Pitfalls, But Mostly Benefits of Working Together

One of the biggest pitfalls of corporation-startup  collaboration involves issues with agility. Successful startups can be adamant on keeping their own identity, pace and their own way of doing things and can be reluctant to work with larger established companies. They like autonomy, ping pong tables and bars in their offices. Startups have in general, a risk-taking spirit that can seem intimidating and reckless to the slower-paced corporations, but really what new businesses are doing, is that they’re reacting to the markets faster. This doesn’t necessarily mean that new businesses are taking careless risks, they just have lighter structures which enable faster decision making and development. Of course taking risks doesn’t always lead to the best outcome, but that’s not the point. In the startup ecosystem making mistakes is allowed and encouraged even. Making mistakes allows startups to learn and implement what they have learned into practice, instead of wasting a year on product development and after launching it, realizing that it’s not at all what the customers are after. So, lighter business structures make the collaboration run a bit smoother, and so does not involving lawyers. Ask any startup entrepreneur and they will tell you that lawyers only come up with obstacles and risks and tend to slow things down to the point where innovation is killed. 

If you have ever worked in a large company, you know that decisions take time between all the conference calls, rounds of approvals, and the view points and weigh-in different people with different goals and agendas. Corporations should utilize the risk-taking innovators, aka startups, and let them run the project. Startups get moving quickly without having to go through extensive protocols so the job gets done for the corporation. The product made by the startups does not risk the corporation’s financial security either, since they haven’t had to implement a new department, acquire new resources, or onboard any new employees.

A startup-corporate partnership gives freedom to both parties. Corporations can pursue their market opportunities quicker and startups have the freedom to execute on innovative ideas with less limited resources. In addition to the product itself, corporations can benefit from startups culturally as well. Studies show that companies that have less strict areas of responsibility are more innovative, because fresh views and ideas come up more often when stirred up and shifted in a group.

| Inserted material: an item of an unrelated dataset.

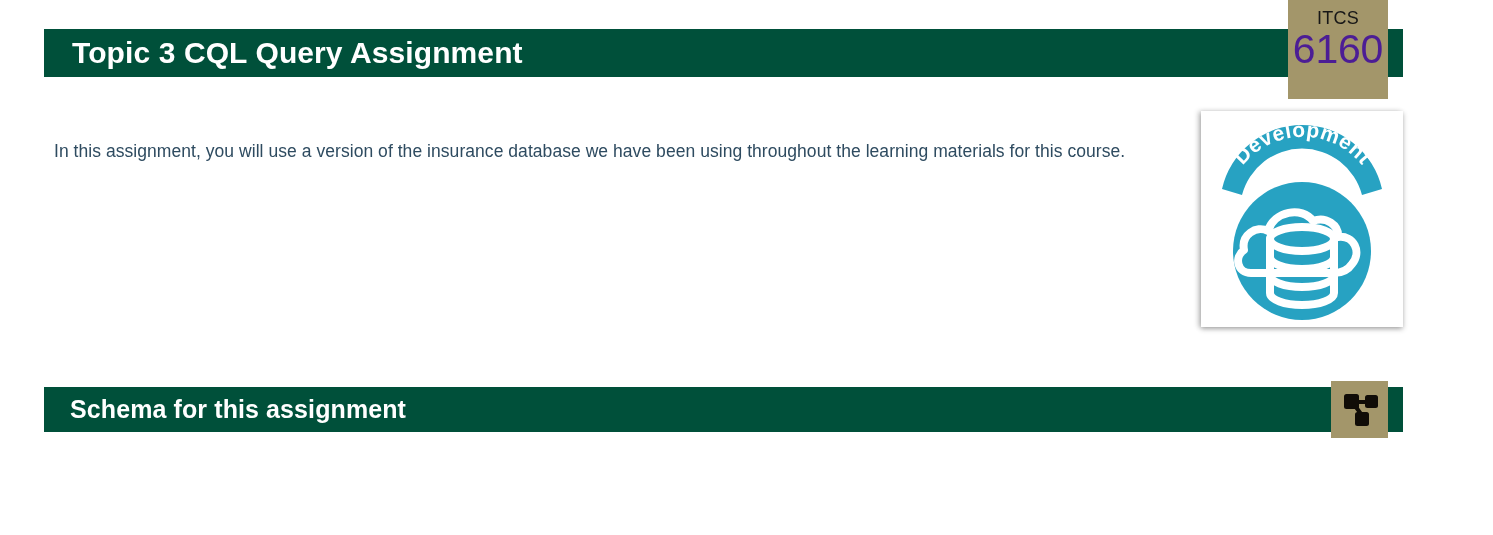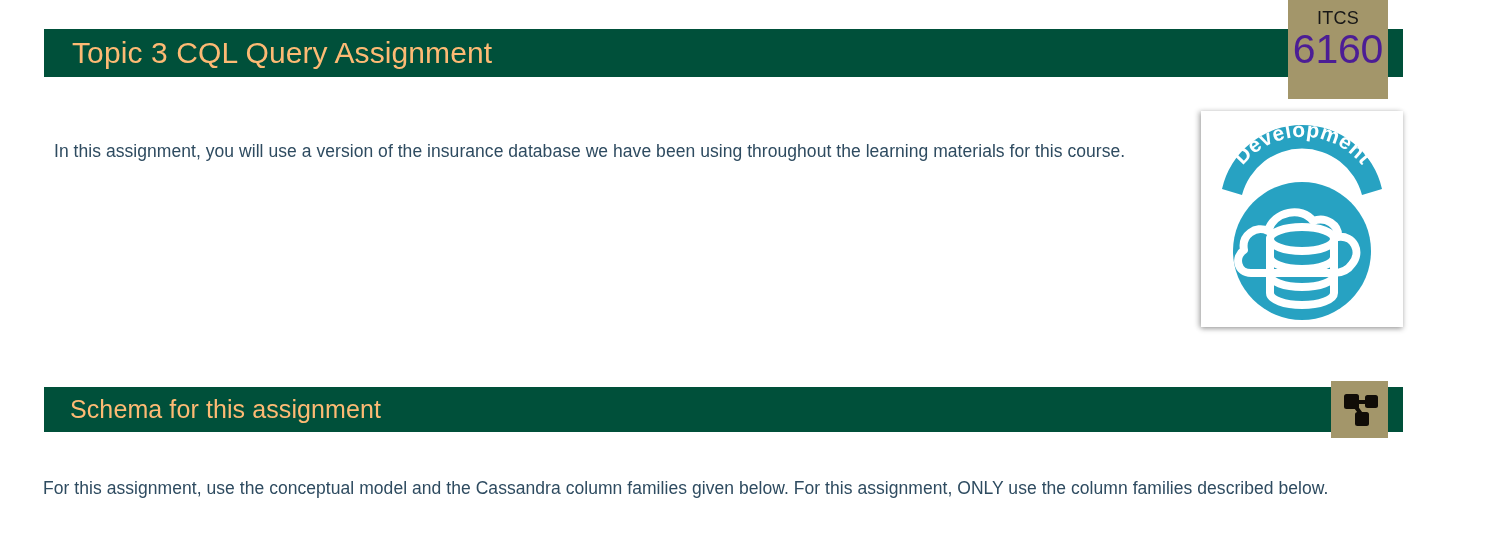"Topic 3 CQL Query Assignment" .section-title { color: #fdba74 -> #ffffff; font-weight: normal -> bold }
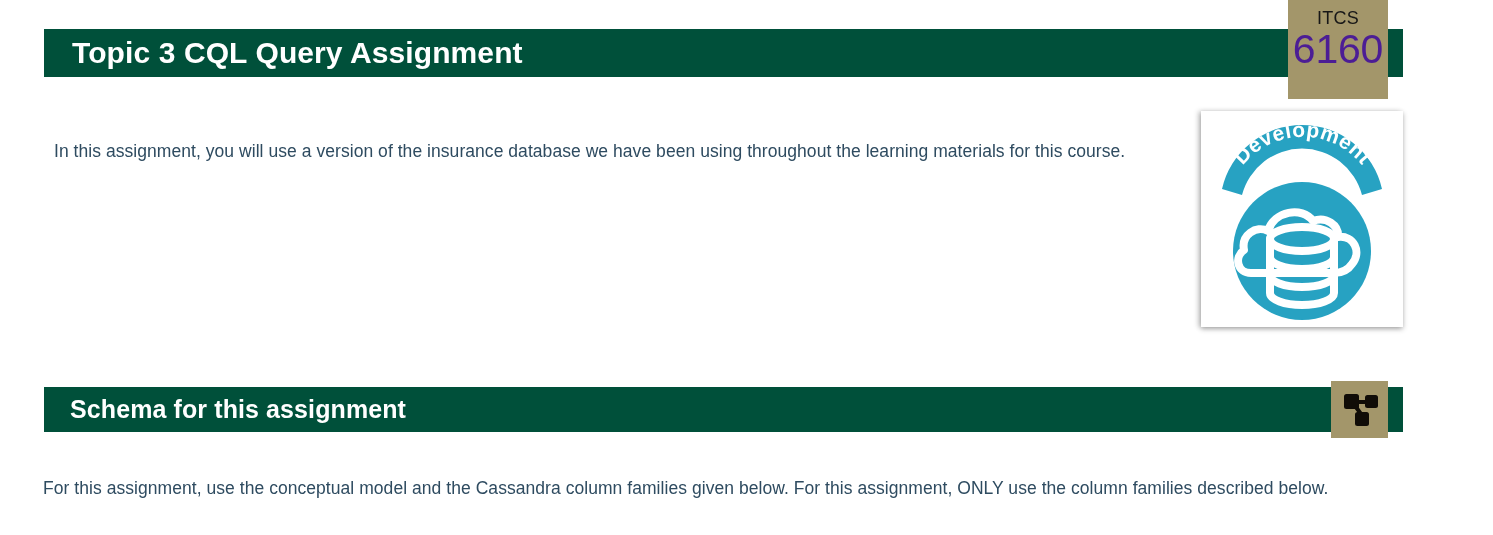"For this assignment, use the" p.body-text { html: <p>For this assignment, use the conceptual model and the Cassandra column families given below. For this assignment, ONLY use the column families described below.</p> -> none }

Startups shouldn’t feel like they’re “selling out” when teaming up with a bigger player. What startups, that are full of hype, innovative ideas and have the drive to change an industry by creating something new, usually lack is capital. Since a corporation typically has plenty of capital, it seems pretty obvious why startups would benefit from a relationship with a larger company. These types of connections not only provide startups the needed resources and large distribution channels, they can also provide startups branding and PR expertise, as well as give them visibility and what’s even more important: credibility. If partnerships between big companies and startups bud, the opportunity for acquisition can make sense for both parties. Combining the agility and nimbleness of startups with the resources and distribution channels of large companies can lead to very profitable partnerships and win-win situations.